The U.S. Supreme Court today declined to hear Buck v. Reeves, a case alleging that the state’s congressional maps are racially gerrymandered. The decision affirms that Mississippi is no longer required to get federal preclearance for its congressional maps.
In 2002, a three-judge panel ordered Mississippi to use court-drawn congressional maps “in accordance with the procedures in Section 5 of the Voting Rights Act of 1965.” However, in 2013, the U.S. Supreme Court’s conservative majority struck down Section 5, with Chief Justice John Roberts saying at the time that “things have changed in the South.”
Mississippi is a 38% Black state with four congressional districts; one is majority Black and currently represented by a Black Democrat, U.S. House Rep.

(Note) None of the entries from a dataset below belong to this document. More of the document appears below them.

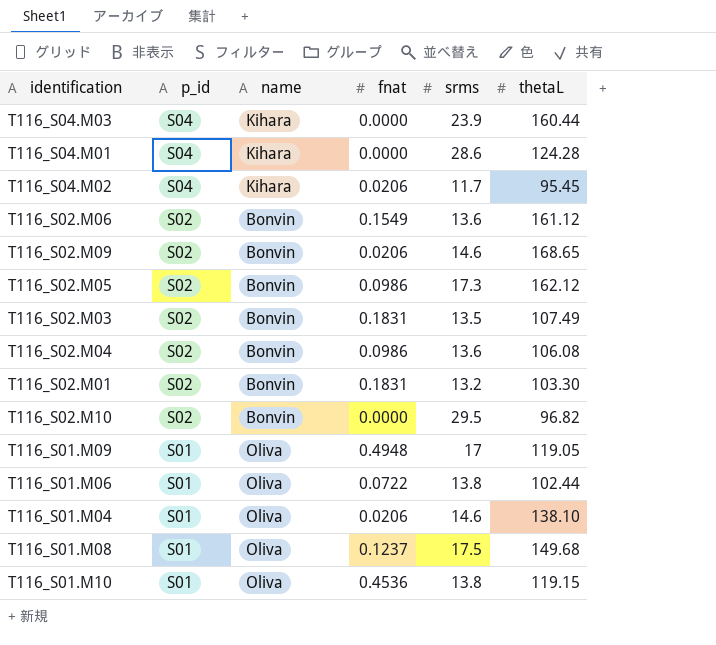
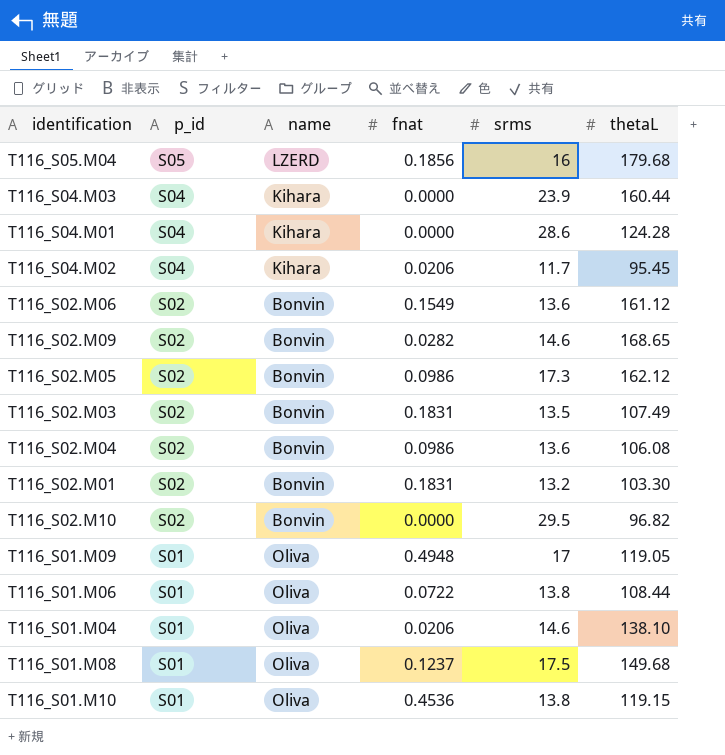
row T116_S05.M04: none -> S05 | LZERD | 0.1856 | 16 | 179.68
T116_S02.M09 | fnat: 0.0206 -> 0.0282
T116_S01.M06 | thetaL: 102.44 -> 108.44

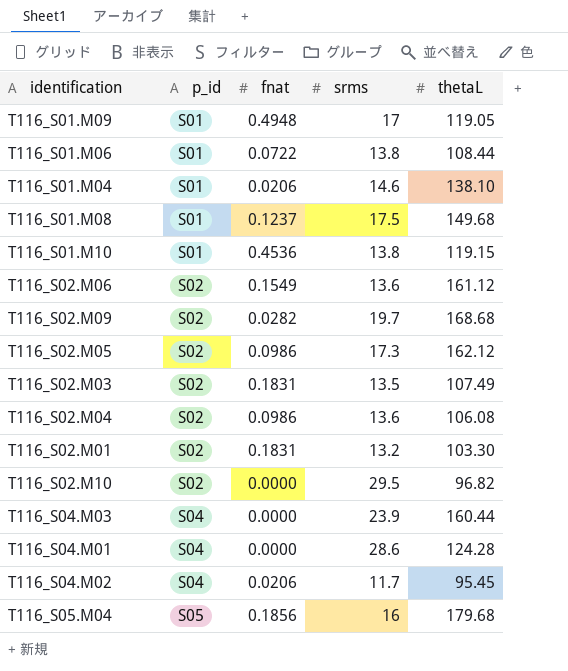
row order: p_id descending -> p_id ascending
column name | position: 3 -> none
T116_S02.M09 | srms: 14.6 -> 19.7
T116_S02.M09 | thetaL: 168.65 -> 168.68

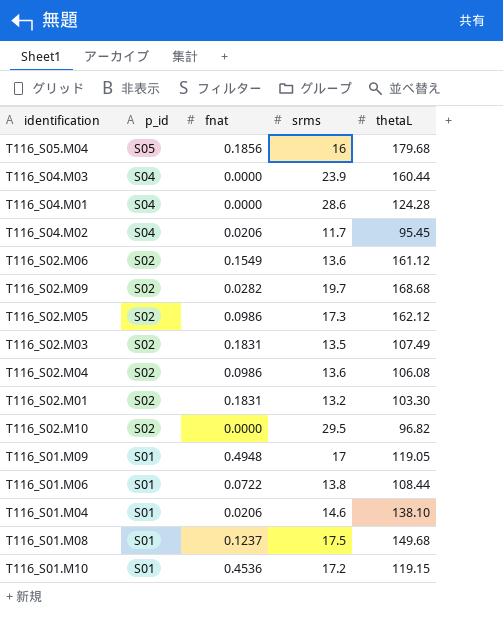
row order: p_id ascending -> p_id descending
T116_S01.M10 | srms: 13.8 -> 17.2

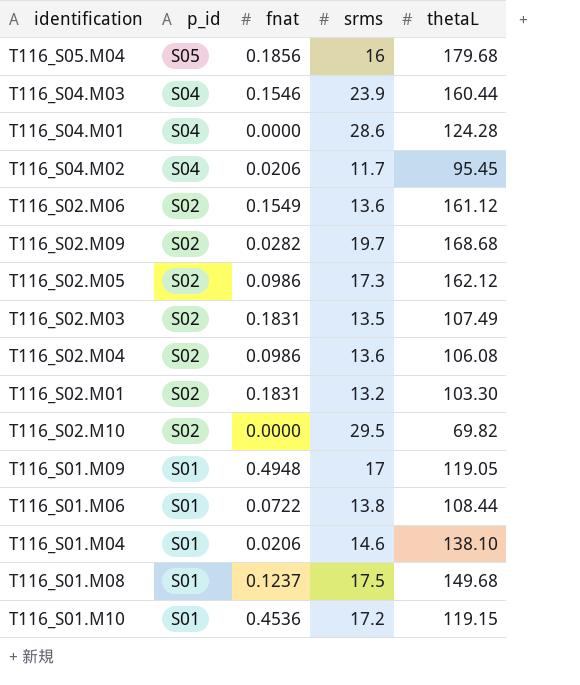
T116_S04.M03 | fnat: 0.0000 -> 0.1546
T116_S02.M10 | thetaL: 96.82 -> 69.82

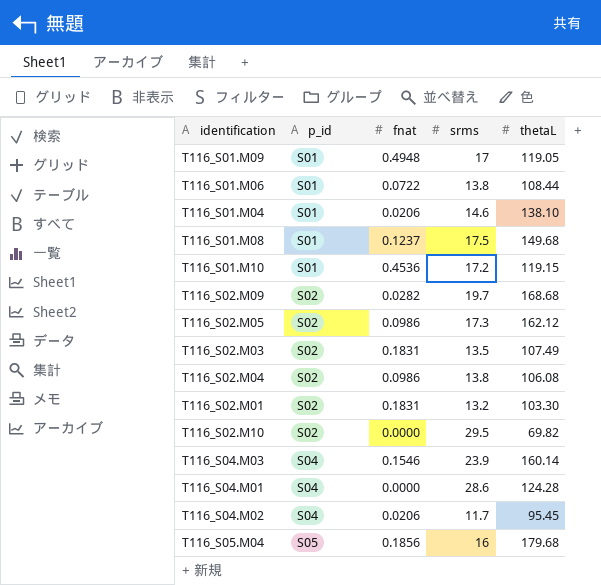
row order: p_id descending -> p_id ascending
row T116_S02.M06: S02 | 0.1549 | 13.6 | 161.12 -> none
T116_S02.M04 | srms: 13.6 -> 13.8
T116_S04.M03 | thetaL: 160.44 -> 160.14

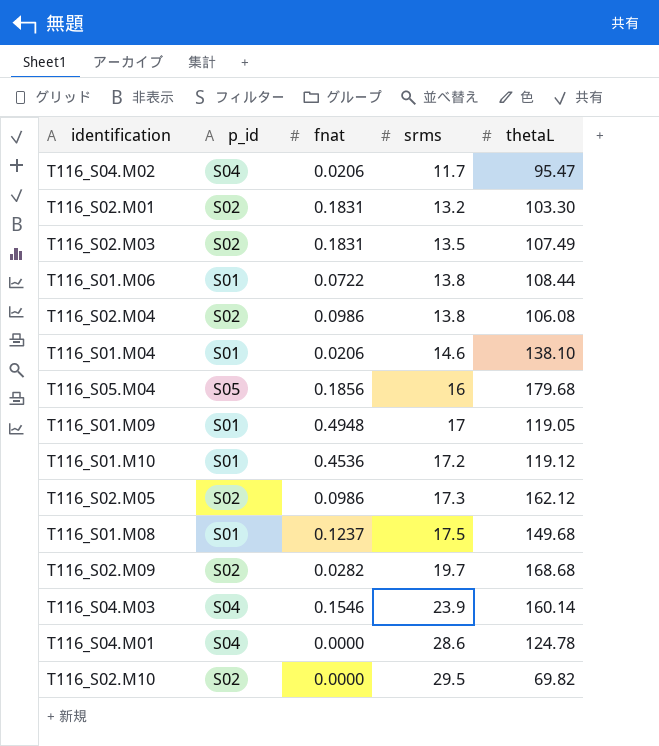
row order: p_id ascending -> srms ascending
T116_S04.M02 | thetaL: 95.45 -> 95.47
T116_S01.M10 | thetaL: 119.15 -> 119.12
T116_S04.M01 | thetaL: 124.28 -> 124.78

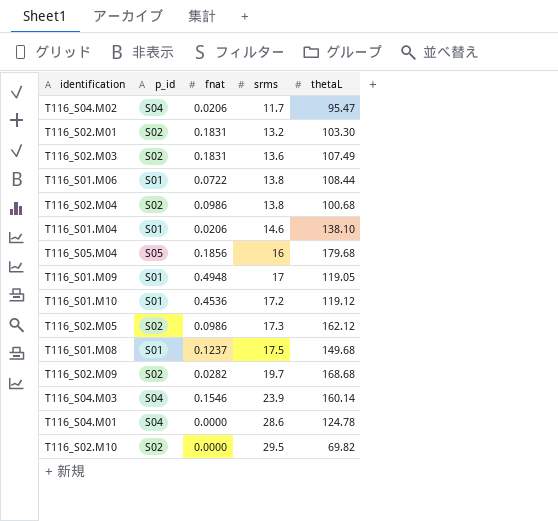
T116_S02.M03 | srms: 13.5 -> 13.6
T116_S02.M04 | thetaL: 106.08 -> 100.68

Bennie Thompson, while the other three are majority white and represented by white Republicans.
District 1 is 65.8% white and 28% Black; District 2 is 30.2% white and 65.9% Black; District 3 is 58.7% white and 35.6% Black; District 4 is 68.7% white and 23.4% Black.
Despite being the state with the largest Black population per capita, Mississippi has only sent two Black representatives to Congress since the Reconstruction era after the Civil War: Thompson and his predecessor, former U.S. House Rep. Mike Espy. The state has not elected a Black U.S. senator or any other statewide official since Reconstruction.
Mississippi’s majority-Black capital City of Jackson is currently the center of controversy as white lawmakers are attempting to to pass legislation that would expand its control over the capitol district with state-appointed courts and more state-led policing.